In this blog I will discuss a simple toolkit you may use to create a vector space model (VSM) (Salton 75). The toolkit is called, Map/Reduce Text Mining Toolkit (MRTMT), however, for now, its accomplishments does not entirely cover the scope of text mining and just merely creating a VSM from text documents.
The purpose of MRTMT is to create a VSM from a very large corpus of documents using Hadoop’s M/R programming paradigm. For a smaller corpus of document, please visit Word Vector Tool.
The input required by MRTMT is a set of sequence files where the keys are the document names and the values are the document text. There is a utility class, net.mrtmt.util.ToSequenceFileUtil, that you may use to convert your text files into a sequence file. Let’s say you have a root directory called, baseDir, and it has text files as well as sub-directories with text files (see below). You may use ToSequenceFileUtil to recurse that directory, baseDir, to produce a single sequence file. The program will recurse into all sub-directories (as deeply as possible) and append all text files into one single text file called, data.seq.
The usage in a DOS command prompt is as follows. It only requires 1 input parameter, and that is the location of the base directory with text files.
java -cp mrtmt-0.1.jar;hadoop-0.20.2-core.jar;commons-logging-1.0.4.jar net.mrtmt.util.ToSequenceFileUtil c:/baseDir
After you have finished create the data.seq file, you may copy it to your hdfs cluster. Assuming you have Cygwin + Hadoop installed, you may type in something similar to the following.
$HADOOP_HOME/hadoop dfs -copyFromLocal /path/to/data.seq hdfs://server:port/path/
Now you can run the map/reduce (M/R) Jobs to produce a VSM on the data. A more detailed explanation of the steps required to build a VSM is outlined below, however, I explain the general steps required.
- The first thing to do is to produce a list of words that will define the VSM.
- For each document, a term frequency (TF) vector is created.
- For each word, determine its inverse-document frequency (IDF).
- For each document, compute the TF-IDF vector (which will be a part of the VSM).
Before you may actually use MRTMT to produce a VSM for your corpus of text documents, a little setup is required. First, you must copy lucene-core-3.3.0.jar and commons-cli-2.0-mahout.jar to your $HADOOP/lib directory. This puts the jars in the classpath.
Select Which Words to Use
The words to use may be anything you define, but ideally, these words should be normalized, stemmed, and stop words should be removed. For MRTMT, we use Lucene’s StandardAnalyzer to process the words. Furthermore, we may define the length (how long or short) of a word to be valid for inclusion. We may also define its frequency.

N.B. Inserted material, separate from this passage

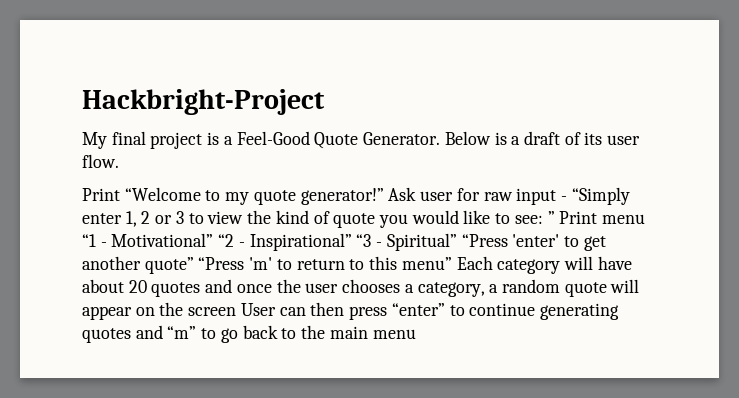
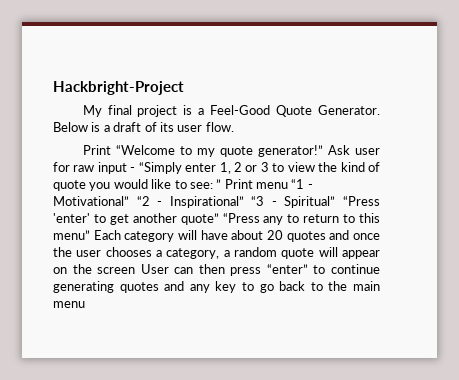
- ” Print menu “1 - Motivational” “2 - Inspirational” “3 - Spiritual” “Press 'enter' to get another quote” “Press 'm' to return to this menu” Each category will have about 20 quotes and once the user chooses a category, a random quote will appear on the screen User can then press “enter” to continue generating quotes and “m” to go back to the main menu
+ ” Print menu “1 - Motivational” “2 - Inspirational” “3 - Spiritual” “Press 'enter' to get another quote” “Press any to return to this menu” Each category will have about 20 quotes and once the user chooses a category, a random quote will appear on the screen User can then press “enter” to continue generating quotes and any key to go back to the main menu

Assuming you have copied data.seq to /data-seq-text (/data-seq-text/data.seq) onto HDFS and you are logged onto a Hadoop node, you may type in the following command line to generate the list of valid words that will define the VSM. As you can see, we will run the job, AltWordCountJob. We have also specified that a valid word must be of minimum length 5 (-minl) and maximum length 30 (-maxl). The minimum frequency is set at 10 (-minf) and maximum frequency is set at 200 (-maxf). The input directory is set to /data-seq-text (-Dmapred.input.dir) and the output directory is set to /results-text (-Dmapred.output.dir).
Note that we also use the -libjars flag and pass in two jar files. This flag signals to Hadoop to copy these jars to the other task nodes.
hadoop jar mrtmt-0.1.jar net.mrtmt.job.AltWordCountJob -libjars commons-cli-2.0-mahout.jar,lucene-core-3.3.0.jar -Dmapred.input.dir=/data-seq-text -Dmapred.output.dir=/results-text -minl 5 -maxl 30 -minf 10 -maxf 200
Create the Term Frequency (TF) Vectors
To create the TF vectors for each document, run the following command. In this step, as before, we define the input and output directories. Furthermore, we also specify the directory where the valid terms are located (-tdir). The TF vectors will only be built on the set of valid words we created in the step before.
Note that TF vectors are created per word per document. The TF is a local measure of the importance of the word in the document.
hadoop jar mrtmt-0.1.jar net.mrtmt.job.TfJob -libjars commons-cli-2.0-mahout.jar,lucene-core-3.3.0.jar -Dmapred.input.dir=/data-seq-text -Dmapred.output.dir=/results-tf -tdir /results-text
Create the Inverse-Document Frequency (IDF) Vectors
In this step, we want to create the IDF for each word. Unlike TF, we do not compute IDF per word per document—just per word. The IDF is the global measure of the importance/weight of the word across all documents.
First, we create a list of documents and the terms they have. This step is an optimization step that may make the whole process seem un-natural or un-easy. We could have gone straight to computing the IDF, but preliminary experimental observation has seen slow performance. In this step, we only specify the input and output directories.
hadoop jar mrtmt-0.1.jar net.mrtmt.job.DocumentJob -libjars commons-cli-2.0-mahout.jar,lucene-core-3.3.0.jar -Dmapred.input.dir=/data-seq-text -Dmapred.output.dir=/results-docs
After we have created a list of documents and the terms in the document, we are then ready to compute the IDF per word. In this step, in addition to the input and output directories, we also specify the directory (-ddir) where previous documents and their terms are stored.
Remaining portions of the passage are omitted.